Whew! Other May things…It was “Semana de Maternidad,” Maternity Week, so I helped out the health post quite a bit. My good friend and one of my best colleagues, the obstetrician, Ketty, gave a few safe sex lectures in the high school. The most fun that I had was participating in a big parade in Chiclayo with many different leaders from health posts all over Lambayeque. We had a banner and four and a half (Mirian brought her son) of us from La Cria walked probably two kilometers carrying our banner and balloons. Afterwards there was a gathering in the mall with different booths, snacks (surprisingly only fruit, crackers, and juice), and a show starring youth groups.
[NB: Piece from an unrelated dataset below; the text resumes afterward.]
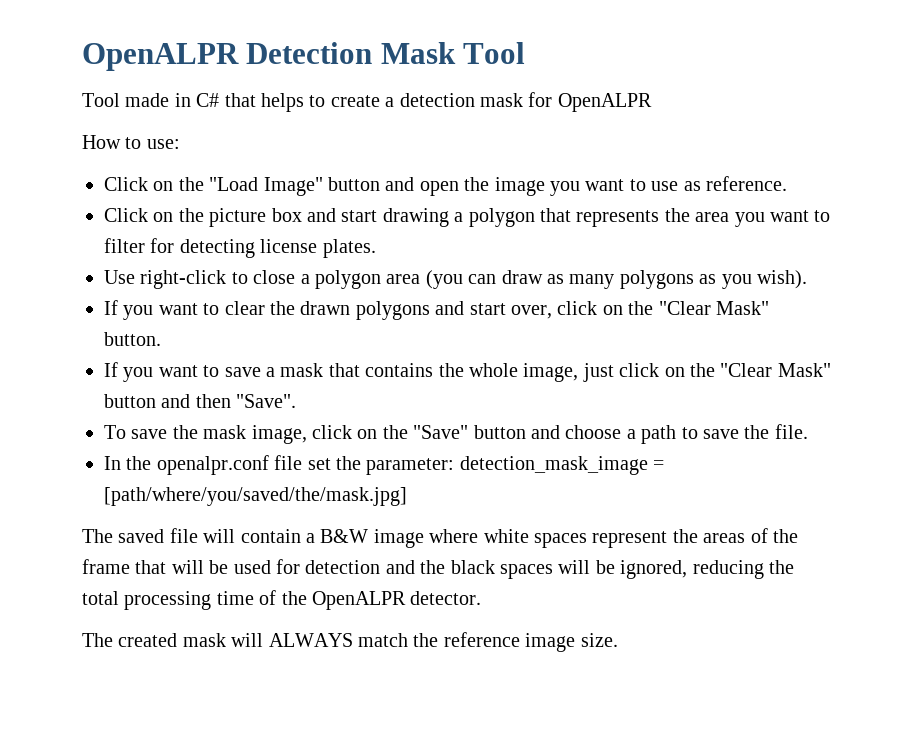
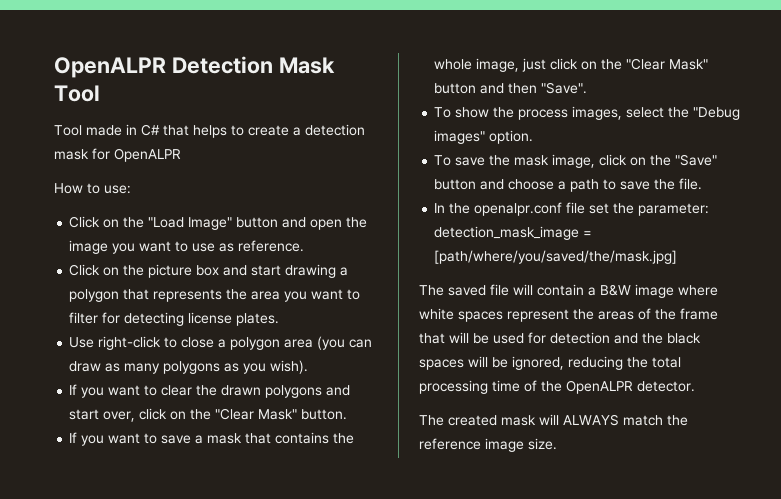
(297, 401) none -> [434,106,741,120] [434,130,534,144] // To show the process images, select the "Debug images" option.

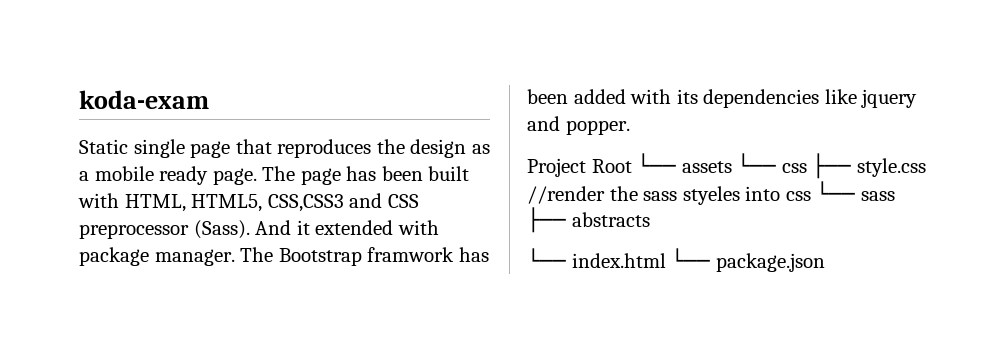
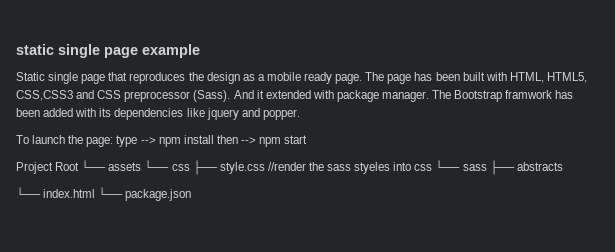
[79,90,209,109] koda-exam -> [16,44,200,58] static single page example
(630, 127) none -> [16,135,308,147] // To launch the page: type --> npm install then --> npm start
We brought four kids from the La Cria high school who put on a small skit about how to get family planning information from the health post. It was adorable. Later that week, the health post had a talent show/party for all the local pregnant ladies. They did dances, sang, painted, and recited poetry. I was a judge along with an obstetrician, a med tech, and the mayor from Patapo (my county seat). The mayor and I voted for the singer. She had a beautiful voice, and I found out later that she used to sing professionally before she settled down and had a family. However, we were overruled by the other judges who wanted one of the first-time mothers who was very poor to receive the grand prize. We really couldn’t argue with that. After the talent show, there was food, of course, and more prizes and dancing. I really enjoy working with the people from the health post. They are just a delightful, fun-loving group of folks. Still later in the week, I helped Ketty do some exercise classes with the pregnant ladies. It was really a stretching class, but I enjoyed it as well…except for the stirrups. Ha! Just kidding!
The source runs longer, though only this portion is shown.